Posted June 5
When I was little, one of my sisters cried a lot. One day when I found her in tears, I tried to find out what had happened to her. Between two heartbreaking sobs, she said to me: “I’m crying because I like it! »
I was very annoyed because it meant that I wouldn’t be able to console her or even improve her situation a little. She took refuge in tears as others do in chocolate.
Why am I bringing up this memory?
For some time, I have had the unpleasant impression that many people allow themselves the expression of feelings that were once taboo in the public sphere. And even private if you consider that “you should kill yourself” is advice you don’t have to hear either publicly or privately.
I’m talking about the rage that explodes, the hatred that underlies it. I’m talking about all those anonymous lines that scream feelings that range from fierce annoyance to brutal intolerance through the desire to kill the opinion of the other if not to eliminate its author outright.
In what way, why have the events or behaviors of our fellow human beings suddenly become so unbearable? So aggressive that they stimulate such absolute reactions?
Yes, I know, the pandemic… These two years of a difficult experience for most people, this wrenching moment for those who lost their health or loved ones there, these two years would be partly responsible for the excesses of bile and of violence. I think she has a good back, COVID-19. While we have learned to protect ourselves and to protect the other, to consider him in his possible distress, his loneliness, he found himself looking at the other as an impediment, a form of coercion and even a condemnation. . The refusal of the other then began to reign. For some, it has become more venomous than the virus. But what’s the point of letting hate, rejection, at the slightest opportunity – I know, there’s no shortage of them? If at least it relieved! But it only gets exalted, amplified until it takes on disproportionate proportions. Violence feeds on itself more than on the subject that provokes it, violence is a cannibal that devours us before biting the other. Hate makes us ugly before dirtying its addressee. And you come to love the feeling of false power that comes from expressing that rage.
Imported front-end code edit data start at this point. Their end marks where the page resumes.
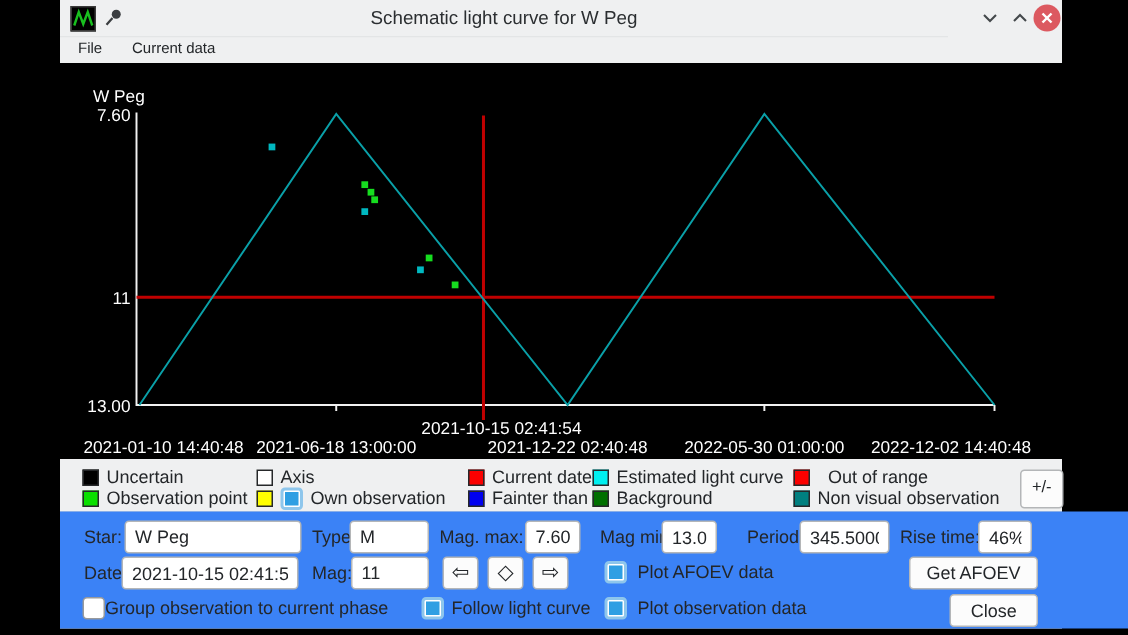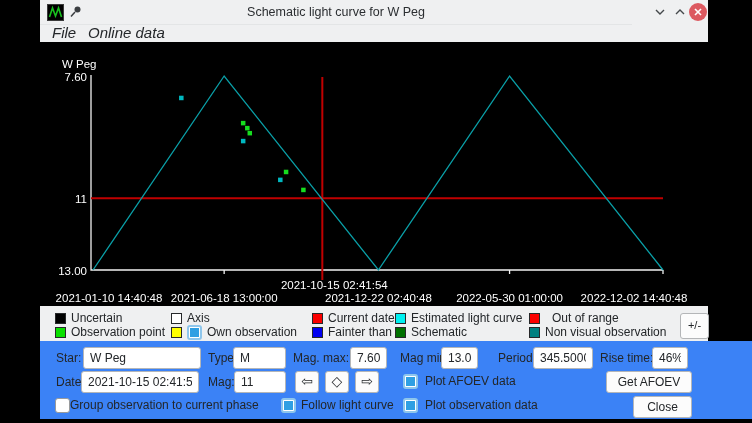--- a/index.html
+++ b/index.html
@@ -18,7 +18,7 @@
   .closebtn{position:absolute;top:3px;width:18px;height:18px;border-radius:50%;background:#dc5960;}
   
   .menubar{position:absolute;left:0;top:25px;width:668px;height:17px;background:#eff0f1;}
-  .menuitem{position:absolute;top:0;height:17px;line-height:16px;font-size:15px;padding:0 4px;font-style:italic;}
+  .menuitem{position:absolute;top:0;height:17px;line-height:16px;font-size:10px;padding:0 4px;}
   
   .plot{position:absolute;left:0;top:42px;width:668px;height:264px;background:#000;}
   

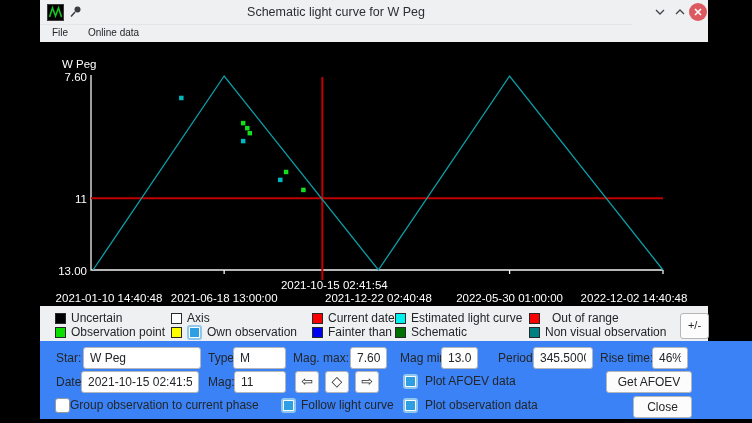--- a/index.html
+++ b/index.html
@@ -85,7 +85,7 @@
 
   <div class="menubar">
     <div class="menuitem" style="left:8px;">File</div>
-    <div class="menuitem" style="left:44px;">Online data</div>
+    <div class="menuitem" style="left:44px;">Current data</div>
   </div>
 
   <div class="plot">

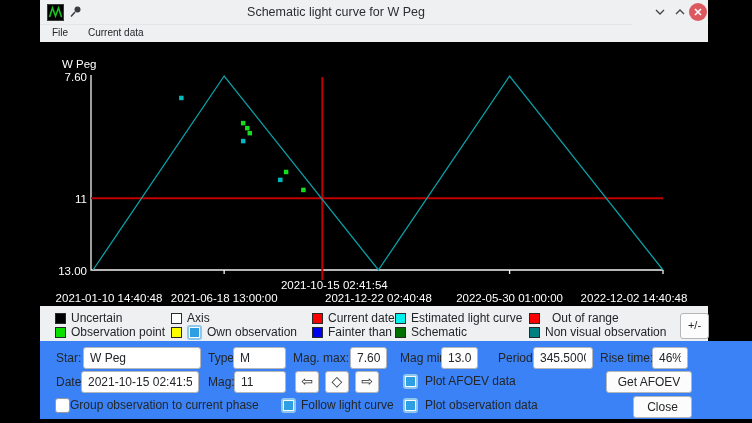--- a/index.html
+++ b/index.html
@@ -157,7 +157,7 @@
       </div>
       <div class="legitem" style="left: 355px; top: 19px;">
         <span class="swatch" style="background: rgb(0, 112, 0);"></span>
-        <span class="leglabel">Schematic</span>
+        <span class="leglabel">Background</span>
       </div>
       <div class="legitem" style="left: 489px; top: 19px;">
         <span class="swatch" style="background: rgb(0, 128, 128);"></span>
To be indignant, to revolt, to try to make the world better or slightly more human does not mean to knock out and voluptuously hate those who are considered responsible for these evils. What provokes the most valiant fights, the noblest battles, is not hatred, it is faith: to believe in something or someone and to try to convince by arguments and not by persisting in blows of judgments spiced with gall.
The rage or even the hatred that simmers in us, it is in our interest to eliminate it, to calm it. Because to begin to invective, to shout his contempt, it is only the expression of a helplessness.
To be subject to your inner rage is the opposite of being free. Sure, some days I’m pissed off… but giving in to him would feel so fruitless. Loving to cry did not dry up my sister’s tears and consoled her for nothing.
Loving to hate dries up and isolates. People who like to hate scare me because it’s the opposite of fighting, the opposite of opposing and struggling. Overwhelming with insults, showering the “adversary” with filthy words, middle fingers and wishes for destruction, that only allows one thing, cacophonous dissension. It drives away any form of thought or even sensible argument.
It was the theater man Bertold Brecht who said – and I quote from memory: “We know, however, that even the hatred of intolerance leads to intolerance. »
Obviously, he was right.
Hate, it seems dynamic, like that, on the spot, but it’s poison that we pour ourselves and drink hoping to kill the other.
My grown-up little sister doesn’t cry anymore, unless something really bad happens. His laugh makes me happy. And she laughs often.